- [BRIEF]
Your answer should be every line of the entries that has the string "none" in it.

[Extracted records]
:::
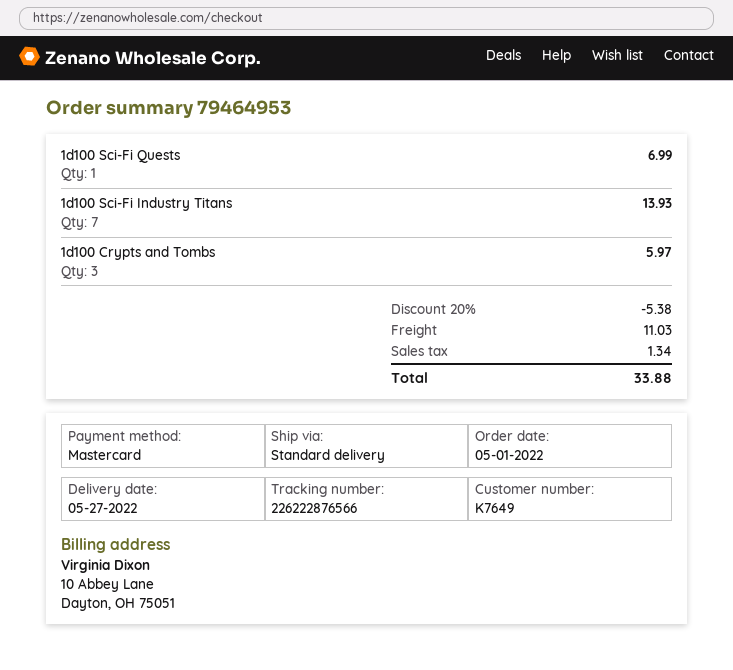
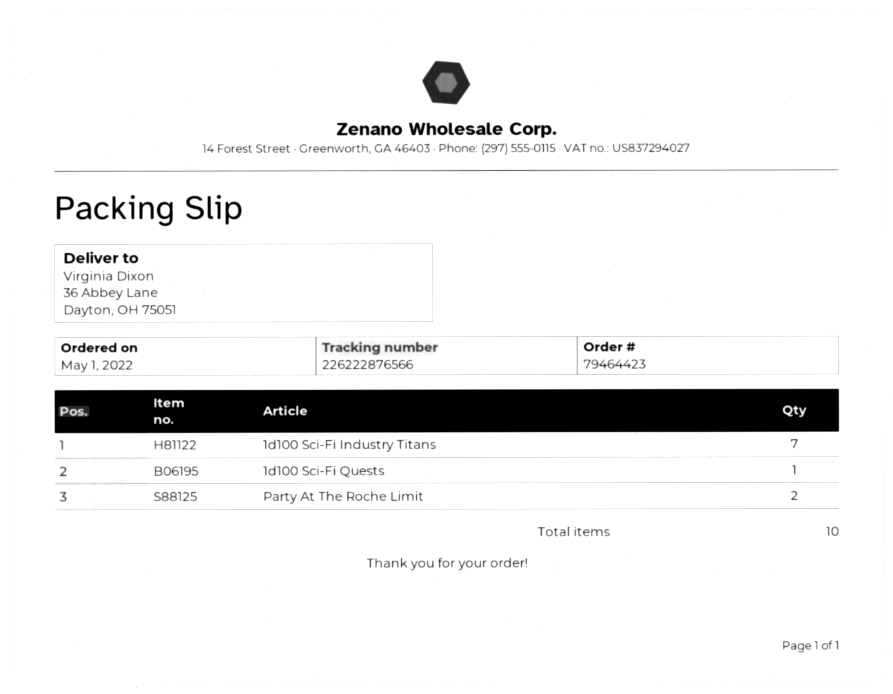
order number: 79464953 -> 79464423
1d100 Crypts and Tombs: 3 -> none
Party At The Roche Limit: none -> 2

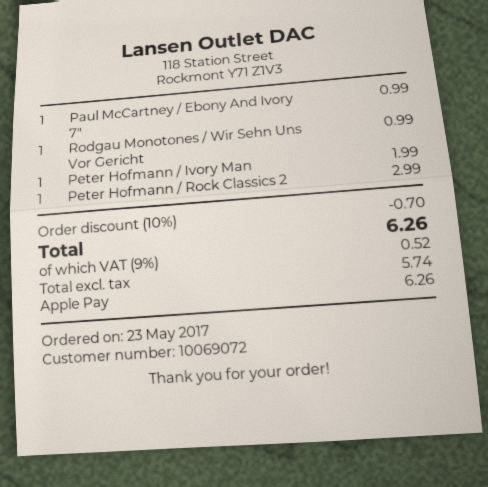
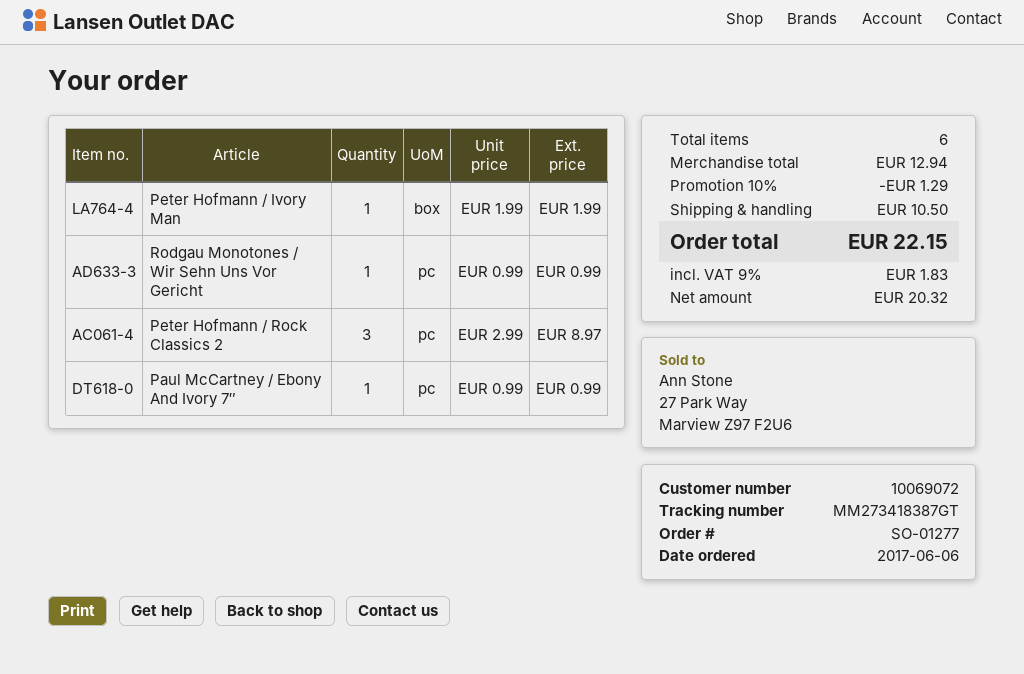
order date: 2017-05-23 -> 2017-06-06
Peter Hofmann / Rock Classics 2: 1 x 2.99 = 2.99 -> 3 x 2.99 = 8.97
discount: 10% = 0.70 -> 10% = 1.29
shipping: none -> 10.50
net: 5.74 -> 20.32
tax: 9% = 0.52 -> 9% = 1.83
total: 6.26 -> 22.15

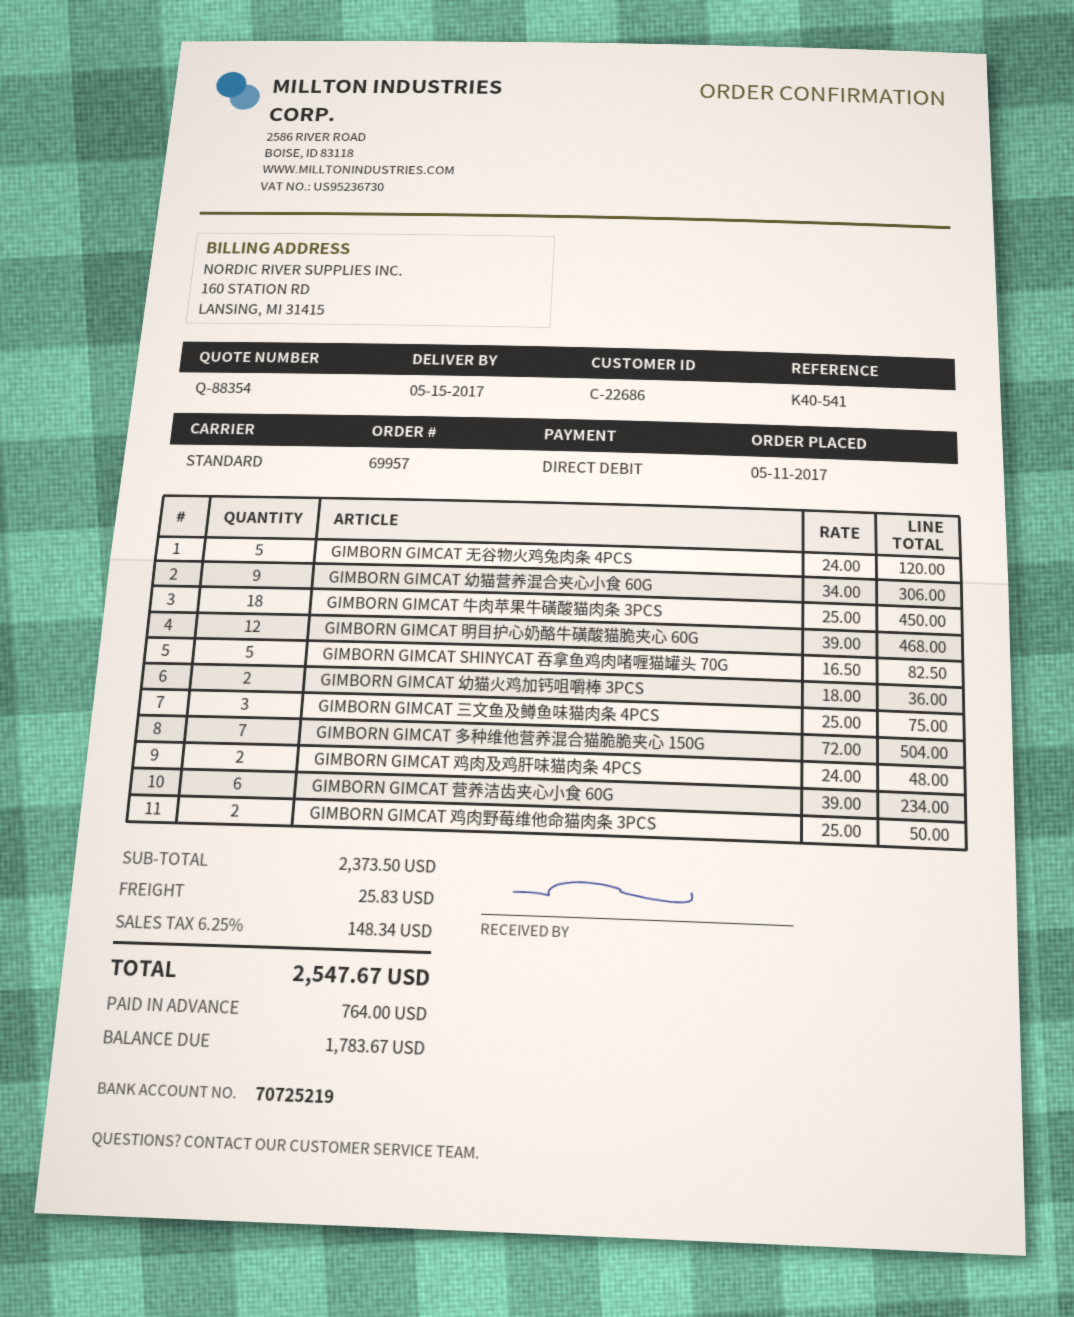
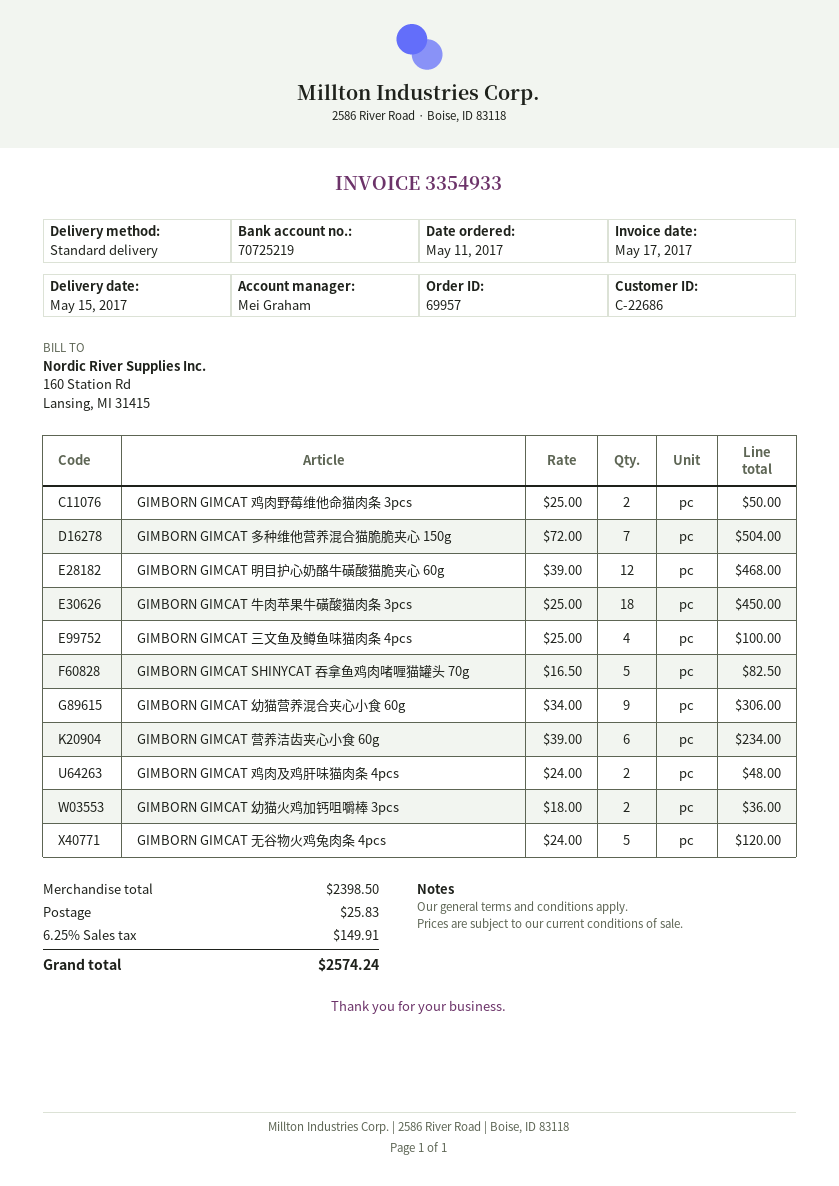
GIMBORN GIMCAT 三文鱼及鳟鱼味猫肉条 4PCS: 3 x 25.00 = 75.00 -> 4 x 25.00 = 100.00
subtotal: 2373.50 -> 2398.50
tax: 6.25% = 148.34 -> 6.25% = 149.91
total: 2547.67 -> 2574.24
:::
- [COMPLETED TASK]
1d100 Crypts and Tombs: 3 -> none
Party At The Roche Limit: none -> 2
shipping: none -> 10.50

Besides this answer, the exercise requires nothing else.